While crops may still be suffering, a new type of grass has flourished in the days since the rain began, painting the dry, brown landscape green. This new grass spreads farther and wider every time it floods, Madhwan, a 61-year-old goat farmer, tells me, and his goats won't touch it—it's covered in tiny thorns. Apart from tourists, Madhwan, whose farm sits halfway between Nadi and Lautoka, may be one of the only people in this region who truly prefers the dry season.
Atu Vuniyayawa, who owns this land and leases it to Madhwan, has brought me here with his wife to meet Madhwan, who is slight with a gray-streaked mustache; Madhwan estimates his herd at roughly 300 goats. Vuniyayawa and his family visit the farm every year for Diwali, the Hindu festival of lights.

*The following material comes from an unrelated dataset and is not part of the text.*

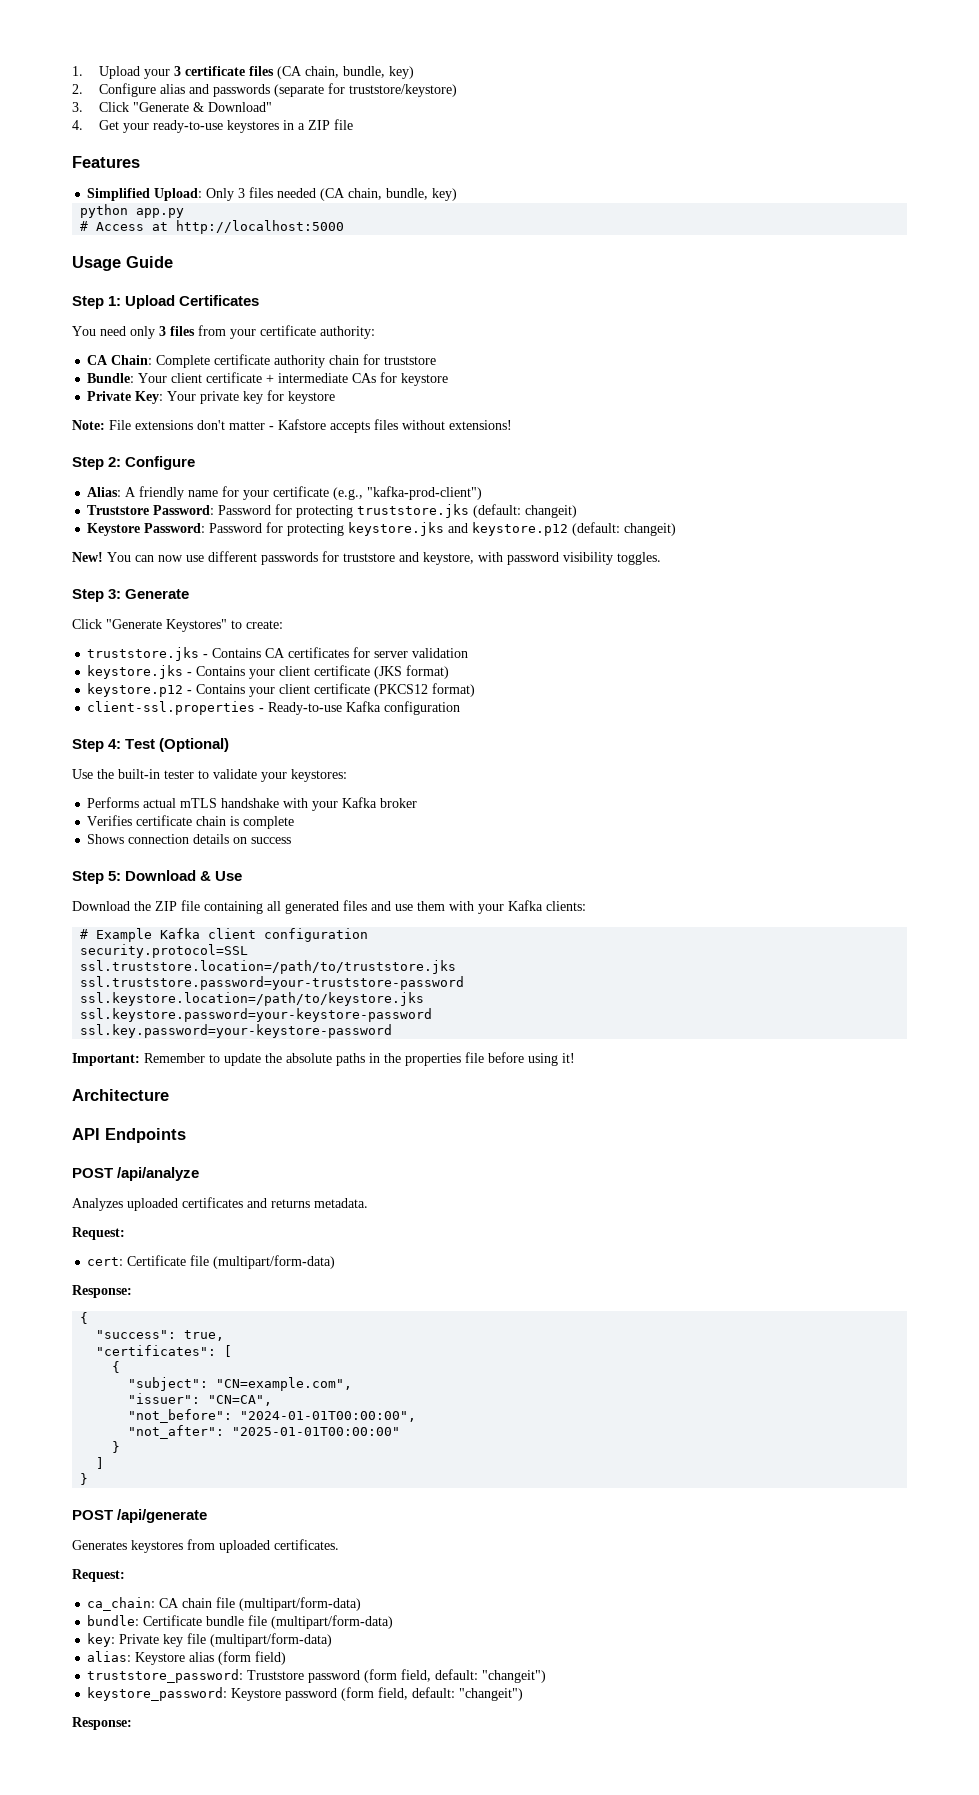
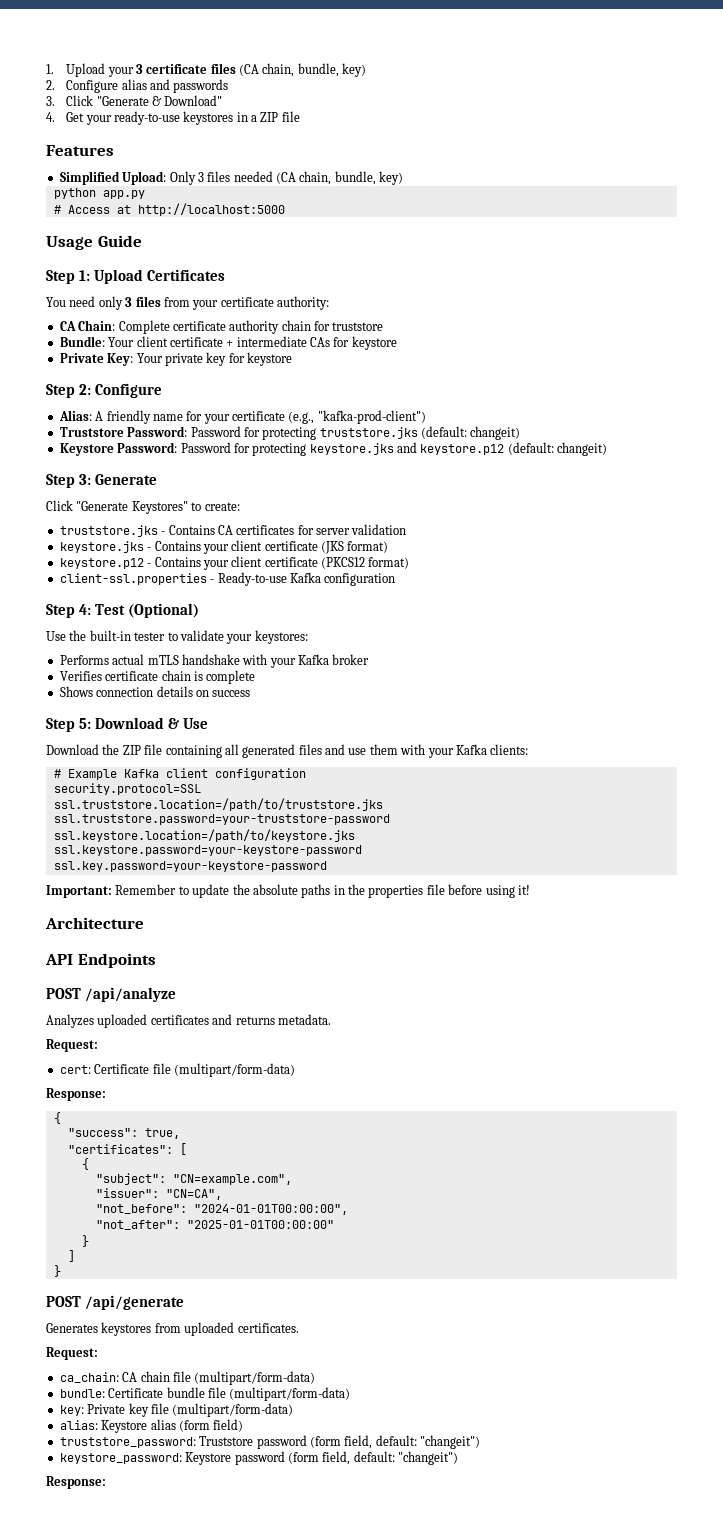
- 2. Configure alias and passwords (separate for truststore/keystore)
+ 2. Configure alias and passwords
- Note: File extensions don't matter - Kafstore accepts files without extensions!
- New! You can now use different passwords for truststore and keystore, with password visibility toggles.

We sit down in plastic chairs on Madhwan's stone patio off the kitchen, where we can watch his goats mill about in their pens on a rocky outcrop across the driveway, and Madhwan's wife hands me a mug of instant coffee and a plate of roti and okra fried with Indian spices. As I eat, Madhwan explains that the goats don't like the wet season either. They huddle together in their pens during rainy weather, moving and eating sparingly. In the dry season, their appetites return. The hot weather also makes the goats drink more water. That, coupled with the fact that dry grass has a higher protein content, leads to heftier goats for the farmer who sells the animals based on weight. But the rainy season is becoming longer, according to Madhwan. "It was three months rain," he says; "now it's four, five, six months."
The flooding is worsening as well, he says. The really bad floods used to come every three or four years; now they happen every year. He watches the main road below his home on the hill flood at each high tide. "I'm worried the time will come [when] all will be water," he says. "I read in the newspaper in 1982 that [by the] 2080s the sea will rise three meters. Sixty years, and this will be all under water."